2. A definition for “on-premises advertising” with new protections to allow the relocation or
reconstruction of legal non-conforming signs on the same property without needing to be
brought to current standards.
The proposed amendments also include a modification to the standards for Accessory Dwelling Units
that staff have identified as in conflict with General Statute provisions related to structures built to
the single-family residential building code. Local governments are not allowed to regulate building
materials for these types of structures, and the current language prohibiting the use of shipping
containers as building materials is not in line with those requirements and not enforceable.

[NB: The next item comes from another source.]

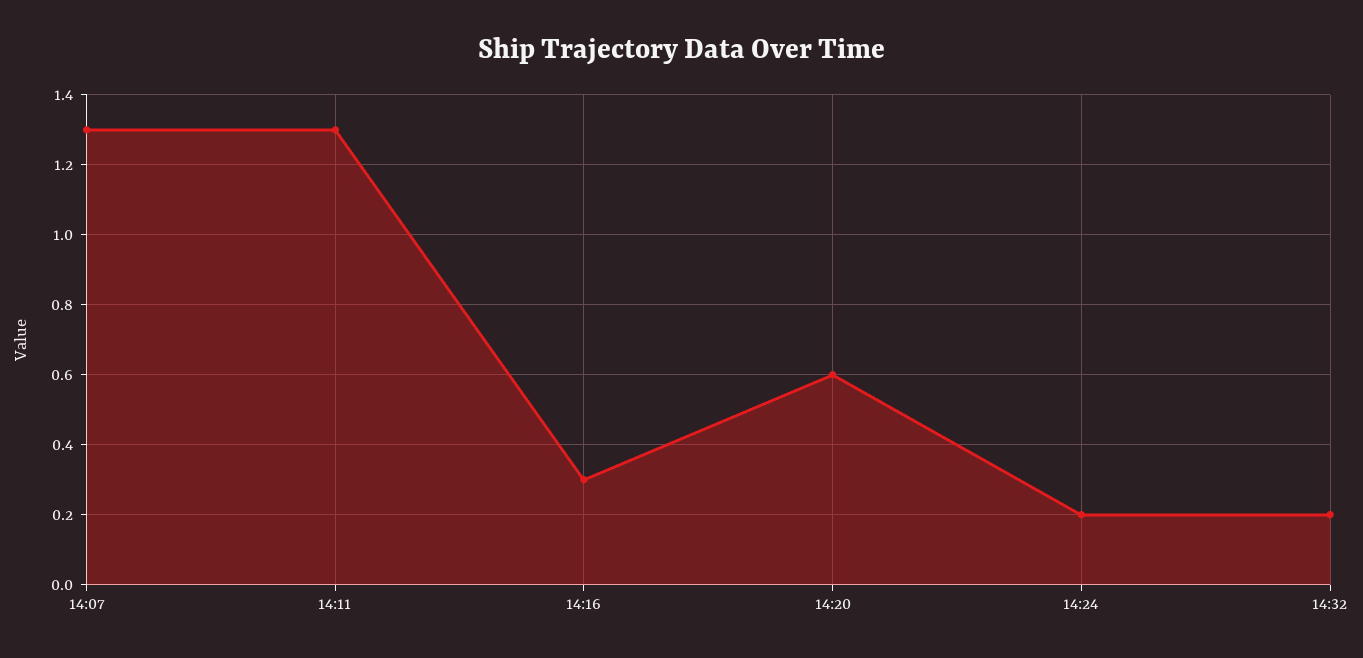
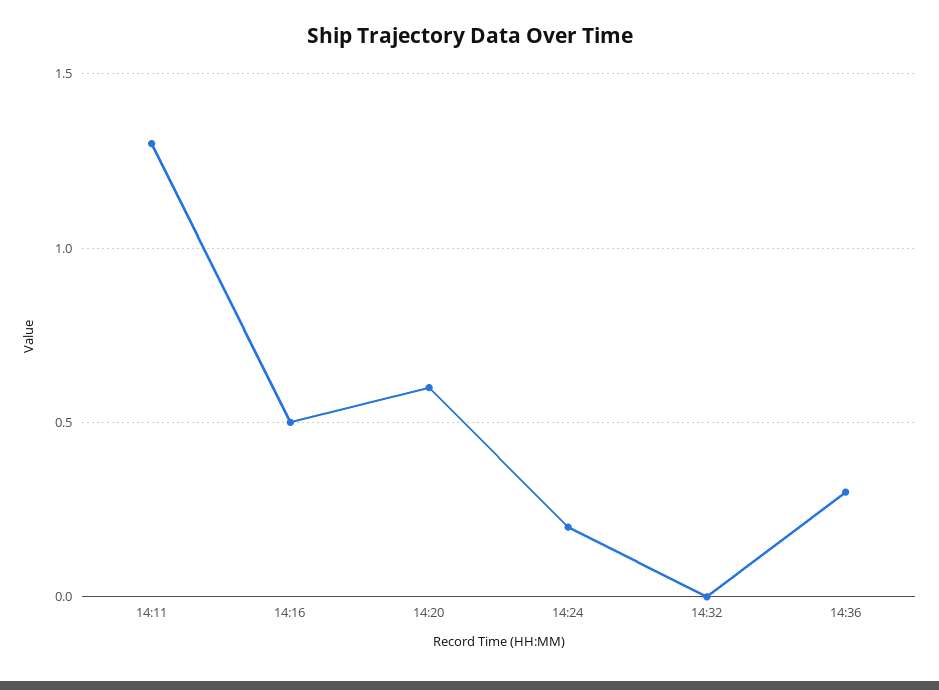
14:07: 1.3 -> none
14:16: 0.3 -> 0.5
14:32: 0.2 -> 0
14:36: none -> 0.3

The amendment concepts were presented to the Planning Board at their February 6, 2025 meeting
and are being brought forward for a public hearing because the updates are legally required to
ensure the county’s ordinances are up to date.
As a note, all amendments are discrete, and the Board may move forward with only some of them
without impacting other proposed provisions, however it should be noted the proposed changes are
the minimum necessary to meet state statutory requirements.
PLANNING BOARD RECOMMENDATION
The Planning Board considered the proposed amendment at their March 6, 2025 meeting. At the
public hearing, no one spoke in support of or in opposition to the proposed amendments. The
Planning Board stated the amendments were required due to changes to state law and were
necessary for the ordinance to stay up to date.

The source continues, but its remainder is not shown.